Substitute $m_1+m_2+m_3$ for $M$ , $a$ for $a_1$ , $-a$ for $a_2$ and $0$ for $a_3$ in above expression.

  ${\overrightarrow{a}}_{cm}=a\left(\frac{m_1-m_2}{m_1+m_2+m_3}\right)$  .......(1)

Calculation:

Draw free body diagram of blocks of Atwood’s machine.

  

Write expression for net force in block of mass $m_2$ .

  ${\displaystyle \sum F_2=0}$

Substitute $T-m_{2}g-m_2{a}_2$ for ${{\displaystyle \sum F}}_2$ in above expression.

  $T-m_{2}g-m_2{a}_2=0$  .......(2)

Write expression for net force in block of mass $m_1$ .

  ${\displaystyle \sum F_1}=0$

Substitute $m_{1}g-T-m_1{a}_1$ for ${\displaystyle \sum F_1}$ in above expression.

  $m_{1}g-T-m_1{a}_1=0$

Rearrange above expression for $T$ .

  $T=m_1{a}_1-m_{1}g$

Substitute $m_1{a}_1-m_{1}g$ for $T$ in equation (2).

  $m_1{a}_1-m_{1}g-m_{2}g-m_2{a}_2=0$

Substitute $a$ for $a_1$ and $-a$ for $a_2$ in above expression and solve for $a$ .

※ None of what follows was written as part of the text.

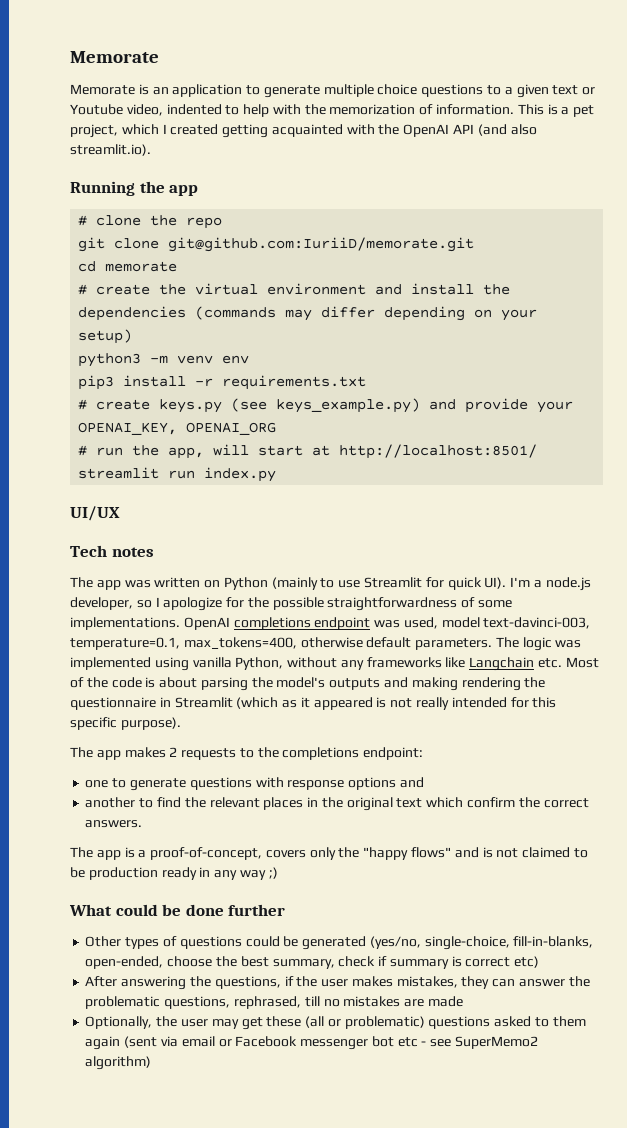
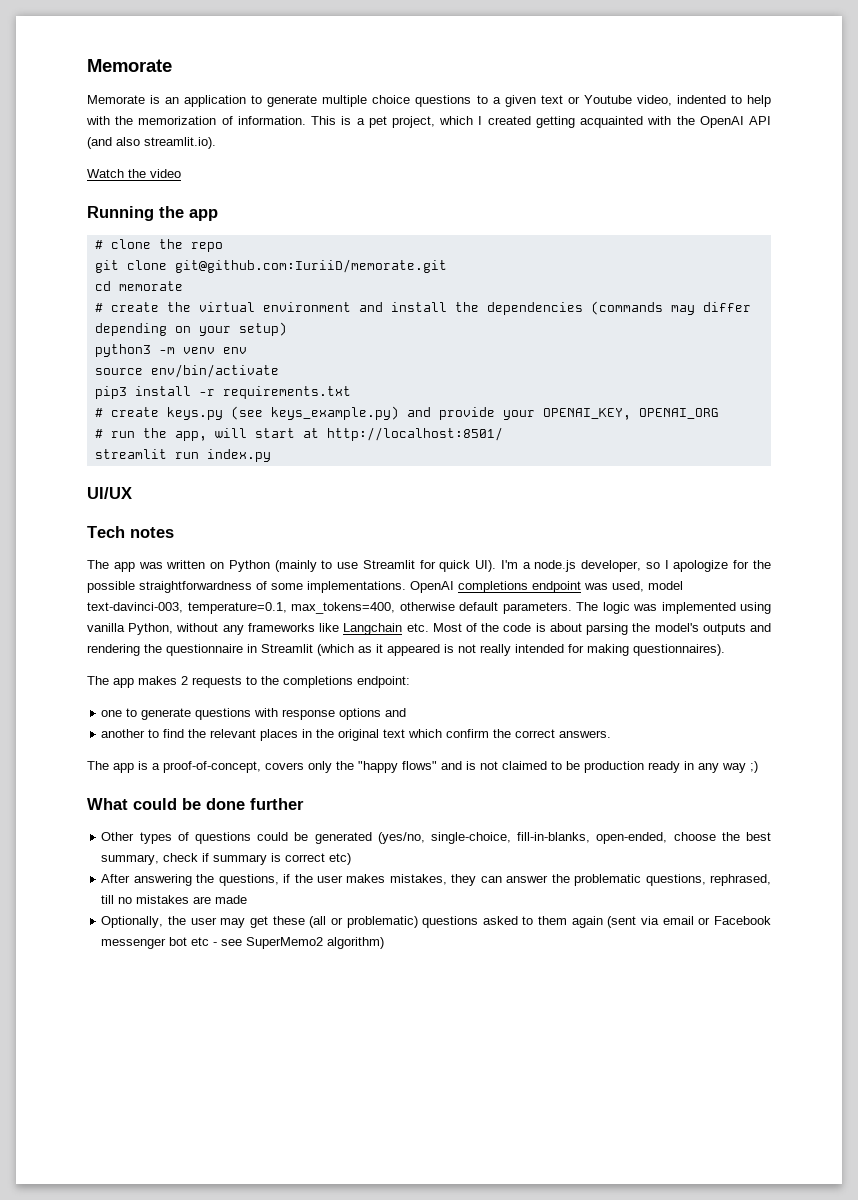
+ Watch the video
+ source env/bin/activate
- The logic was implemented using vanilla Python, without any frameworks like Langchain etc. Most of the code is about parsing the model's outputs and making rendering the questionnaire in Streamlit (which as it appeared is not really intended for this specific purpose).
+ The logic was implemented using vanilla Python, without any frameworks like Langchain etc. Most of the code is about parsing the model's outputs and rendering the questionnaire in Streamlit (which as it appeared is not really intended for making questionnaires).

  $a=\frac{m_1-m_2}{m_1+m_2}g$

Substitute $\frac{m_1-m_2}{m_1+m_2}g$ for $a$ in equation (1).

  $\begin{array}{l}{\overrightarrow{a}}_{cm}=\left(\frac{m_1-m_2}{m_1+m_2}g\right)\left(\frac{m_1-m_2}{m_1+m_2+m_3}\right)\\ {\overrightarrow{a}}_{cm}=\frac{{\left(m_1-m_2\right)}^2}{\left(m_1+m_2\right)\left(m_1+m_2+m_3\right)}g\end{array}$

Conclusion:

Thus, the acceleration of COM is $\frac{{\left(m_1-m_2\right)}^2}{\left(m_1+m_2\right)\left(m_1+m_2+m_3\right)}g$ .

(b)

To determine

The force exerted by the support.

Explanation of Solution

Given:

The mass of cylinder is $m_c$ .

Formula used:

Write expression for total force on the system.

  $F_{cm}=F_1+F_2+F_c$

Substitute $M{\overrightarrow{a}}_{cm}$ for $F_{cm}$ , $m_1{a}_1$ for $F_1$ , $m_2{a}_2$ for $F_2$ and $m_c{a}_c$ for $F_c$ .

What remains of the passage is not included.